Data supplied:
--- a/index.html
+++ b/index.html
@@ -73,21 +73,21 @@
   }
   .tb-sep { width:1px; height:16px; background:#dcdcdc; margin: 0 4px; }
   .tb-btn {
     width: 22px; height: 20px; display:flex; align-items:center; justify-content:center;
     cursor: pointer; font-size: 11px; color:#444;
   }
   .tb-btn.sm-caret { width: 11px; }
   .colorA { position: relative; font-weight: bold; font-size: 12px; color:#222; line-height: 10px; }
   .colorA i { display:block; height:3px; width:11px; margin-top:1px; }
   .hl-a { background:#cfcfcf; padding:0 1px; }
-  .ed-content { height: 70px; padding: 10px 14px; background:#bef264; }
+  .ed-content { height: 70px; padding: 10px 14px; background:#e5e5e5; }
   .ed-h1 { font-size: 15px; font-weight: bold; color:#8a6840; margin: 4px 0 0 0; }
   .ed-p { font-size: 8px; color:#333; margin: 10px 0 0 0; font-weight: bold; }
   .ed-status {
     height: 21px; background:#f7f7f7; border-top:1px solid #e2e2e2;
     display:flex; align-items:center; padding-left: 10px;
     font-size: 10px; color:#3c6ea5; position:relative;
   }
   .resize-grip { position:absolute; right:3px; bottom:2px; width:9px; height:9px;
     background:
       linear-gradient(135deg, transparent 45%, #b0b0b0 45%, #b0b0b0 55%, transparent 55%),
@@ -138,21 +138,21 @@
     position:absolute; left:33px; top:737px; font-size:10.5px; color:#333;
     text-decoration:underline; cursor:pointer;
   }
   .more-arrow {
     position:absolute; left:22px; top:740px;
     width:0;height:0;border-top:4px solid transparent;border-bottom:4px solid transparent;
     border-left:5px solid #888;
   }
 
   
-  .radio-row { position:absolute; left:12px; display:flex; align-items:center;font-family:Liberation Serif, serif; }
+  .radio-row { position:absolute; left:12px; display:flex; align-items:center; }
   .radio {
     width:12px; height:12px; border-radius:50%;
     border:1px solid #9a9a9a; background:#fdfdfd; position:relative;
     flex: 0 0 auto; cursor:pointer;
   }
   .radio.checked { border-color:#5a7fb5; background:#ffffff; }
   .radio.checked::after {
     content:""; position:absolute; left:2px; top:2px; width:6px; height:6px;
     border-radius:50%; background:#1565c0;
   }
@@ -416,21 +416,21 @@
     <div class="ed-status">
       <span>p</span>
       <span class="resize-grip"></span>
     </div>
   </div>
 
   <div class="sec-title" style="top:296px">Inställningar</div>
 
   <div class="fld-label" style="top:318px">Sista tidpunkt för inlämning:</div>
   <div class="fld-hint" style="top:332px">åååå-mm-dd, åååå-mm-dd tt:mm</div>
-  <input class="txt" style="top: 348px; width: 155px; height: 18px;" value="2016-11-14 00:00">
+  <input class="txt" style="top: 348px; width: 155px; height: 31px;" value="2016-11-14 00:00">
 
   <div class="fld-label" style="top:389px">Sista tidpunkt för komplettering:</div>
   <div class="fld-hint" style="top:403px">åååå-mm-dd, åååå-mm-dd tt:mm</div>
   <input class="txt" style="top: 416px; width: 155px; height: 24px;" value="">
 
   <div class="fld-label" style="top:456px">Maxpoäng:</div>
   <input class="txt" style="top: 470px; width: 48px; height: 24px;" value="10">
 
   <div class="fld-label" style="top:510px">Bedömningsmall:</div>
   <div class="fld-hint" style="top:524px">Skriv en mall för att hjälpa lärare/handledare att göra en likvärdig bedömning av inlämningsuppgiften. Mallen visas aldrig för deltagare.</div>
---
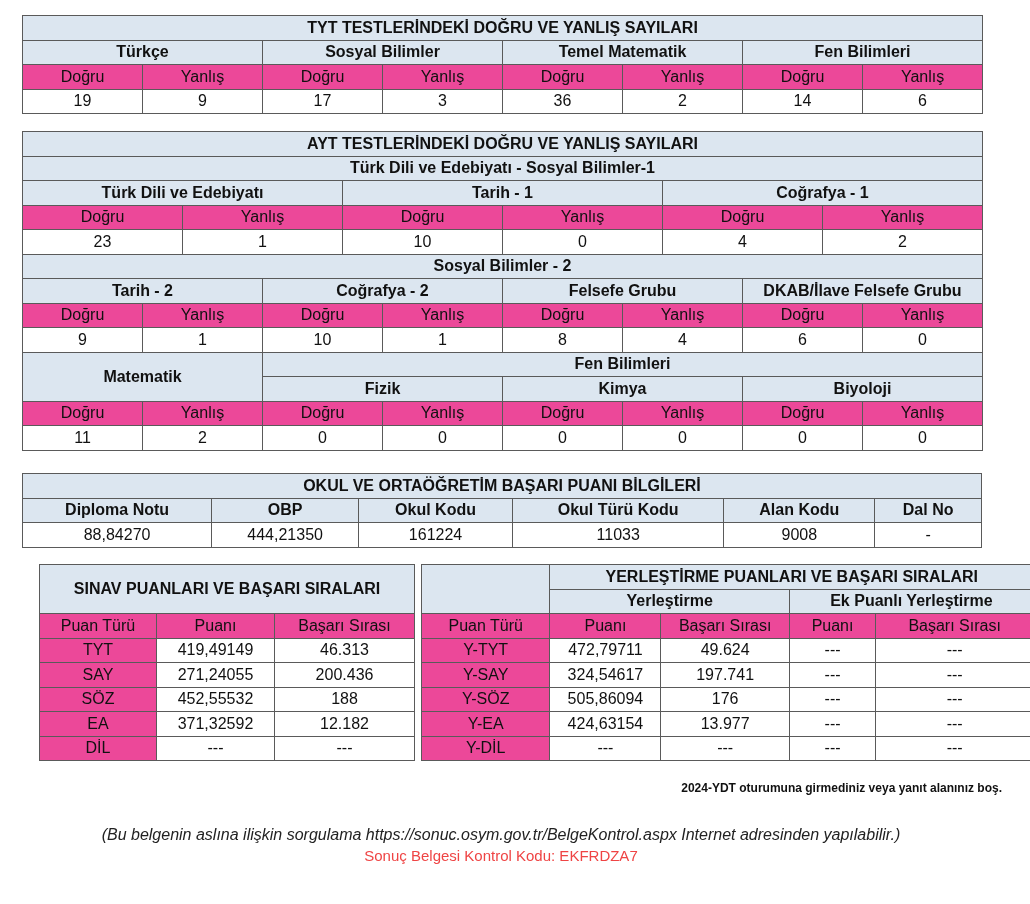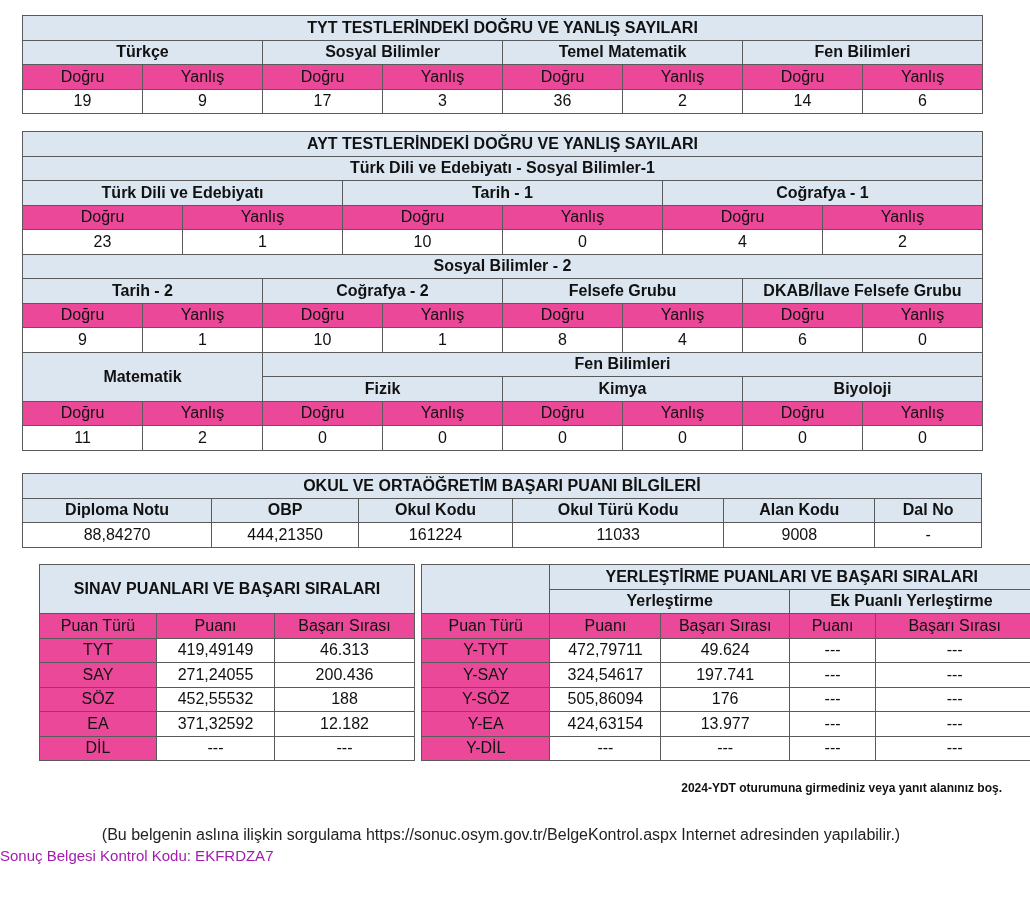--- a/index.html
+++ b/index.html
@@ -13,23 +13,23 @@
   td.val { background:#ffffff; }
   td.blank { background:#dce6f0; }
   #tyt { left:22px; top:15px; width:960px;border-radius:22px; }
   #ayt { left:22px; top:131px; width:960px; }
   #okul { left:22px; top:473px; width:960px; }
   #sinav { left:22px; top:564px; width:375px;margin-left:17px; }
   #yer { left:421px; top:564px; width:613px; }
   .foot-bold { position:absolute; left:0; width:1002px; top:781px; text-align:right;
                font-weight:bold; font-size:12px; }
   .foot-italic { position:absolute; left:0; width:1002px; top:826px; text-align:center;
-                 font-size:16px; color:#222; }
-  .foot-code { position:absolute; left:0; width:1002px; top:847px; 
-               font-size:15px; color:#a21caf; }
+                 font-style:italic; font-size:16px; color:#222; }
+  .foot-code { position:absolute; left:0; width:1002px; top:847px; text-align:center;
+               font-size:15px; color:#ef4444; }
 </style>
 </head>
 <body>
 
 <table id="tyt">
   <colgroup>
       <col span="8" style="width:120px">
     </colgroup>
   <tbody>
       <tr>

Aim of the exercise:
What is needed is a verbatim copy of every line in the records above from the one containing "font-size: 10px; color:#3c6ea5;" down to the one containing "width:12px; height:12px; border-radius:50%;", both included, and nothing more.

Task solution:
     font-size: 10px; color:#3c6ea5; position:relative;
   }
   .resize-grip { position:absolute; right:3px; bottom:2px; width:9px; height:9px;
     background:
       linear-gradient(135deg, transparent 45%, #b0b0b0 45%, #b0b0b0 55%, transparent 55%),
@@ -138,21 +138,21 @@
     position:absolute; left:33px; top:737px; font-size:10.5px; color:#333;
     text-decoration:underline; cursor:pointer;
   }
   .more-arrow {
     position:absolute; left:22px; top:740px;
     width:0;height:0;border-top:4px solid transparent;border-bottom:4px solid transparent;
     border-left:5px solid #888;
   }
 
   
-  .radio-row { position:absolute; left:12px; display:flex; align-items:center;font-family:Liberation Serif, serif; }
+  .radio-row { position:absolute; left:12px; display:flex; align-items:center; }
   .radio {
     width:12px; height:12px; border-radius:50%;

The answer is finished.